A simple classification tree

A simple classification tree

          Depending on the algorithm, each node may have two or more branches. For example, CART generates trees with only two branches at each node. Such a tree is called a binary tree. When more than two branches are allowed it is called a multiway tree.
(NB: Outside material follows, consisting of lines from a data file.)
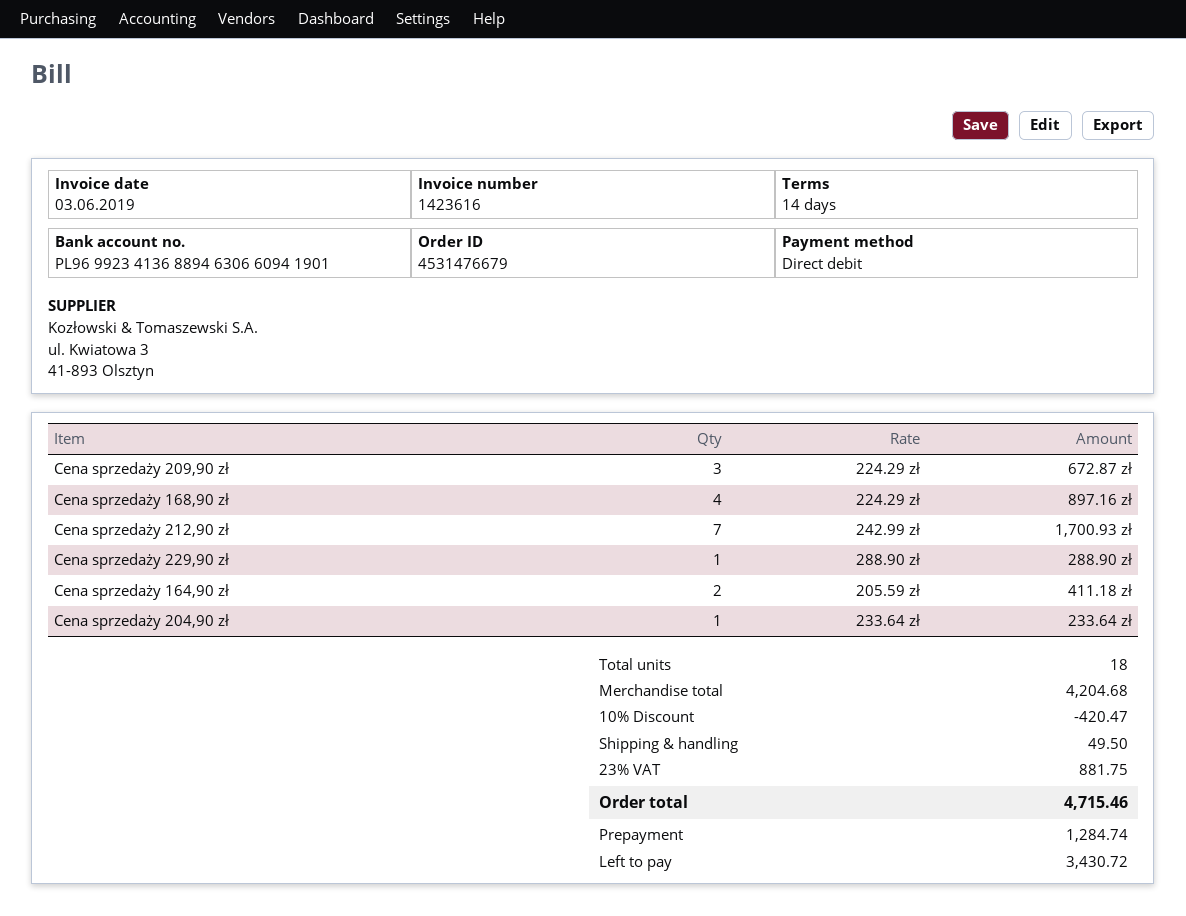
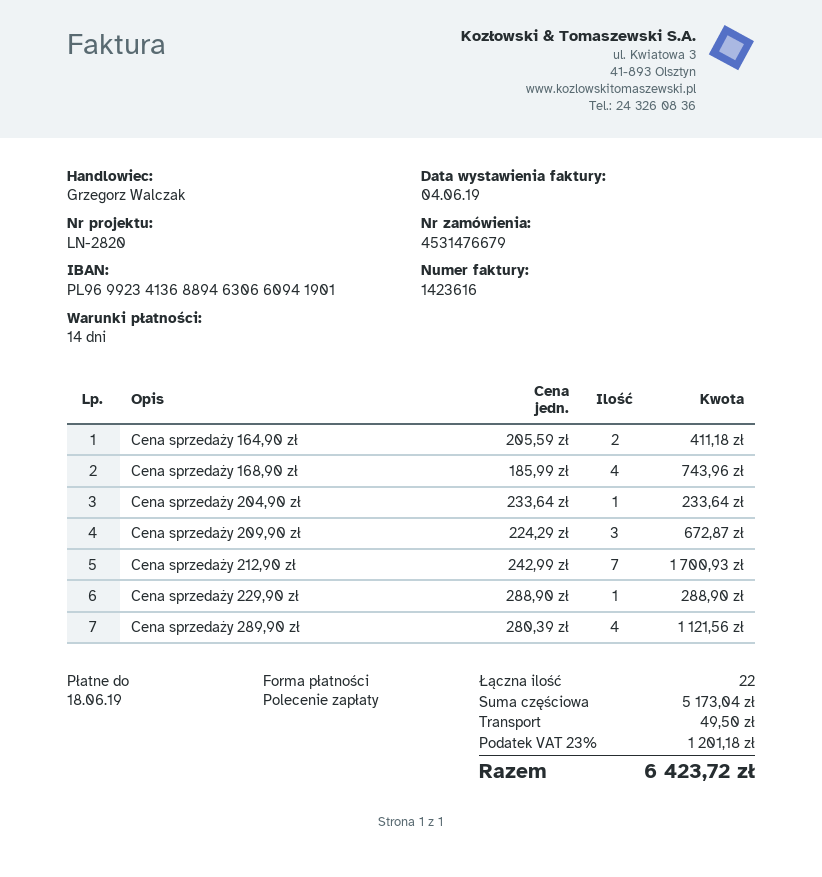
invoice date: 2019-06-03 -> 2019-06-04
Cena sprzedaży 168,90 zł: 4 x 224.29 = 897.16 -> 4 x 185.99 = 743.96
Cena sprzedaży 289,90 zł: none -> 4 x 280.39 = 1121.56
total quantity: 18 -> 22
subtotal: 4204.68 -> 5173.04
discount: 10% = 420.47 -> none
tax: 23% = 881.75 -> 23% = 1201.18
total: 4715.46 -> 6423.72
Each branch will lead either to another decision node or to the bottom of the tree, called a leaf node. By navigating the decision tree you can assign a value or class to a case by deciding which branch to take, starting at the root node and moving to each subsequent node until a leaf node is reached. Each node uses the data from the case to choose the appropriate branch.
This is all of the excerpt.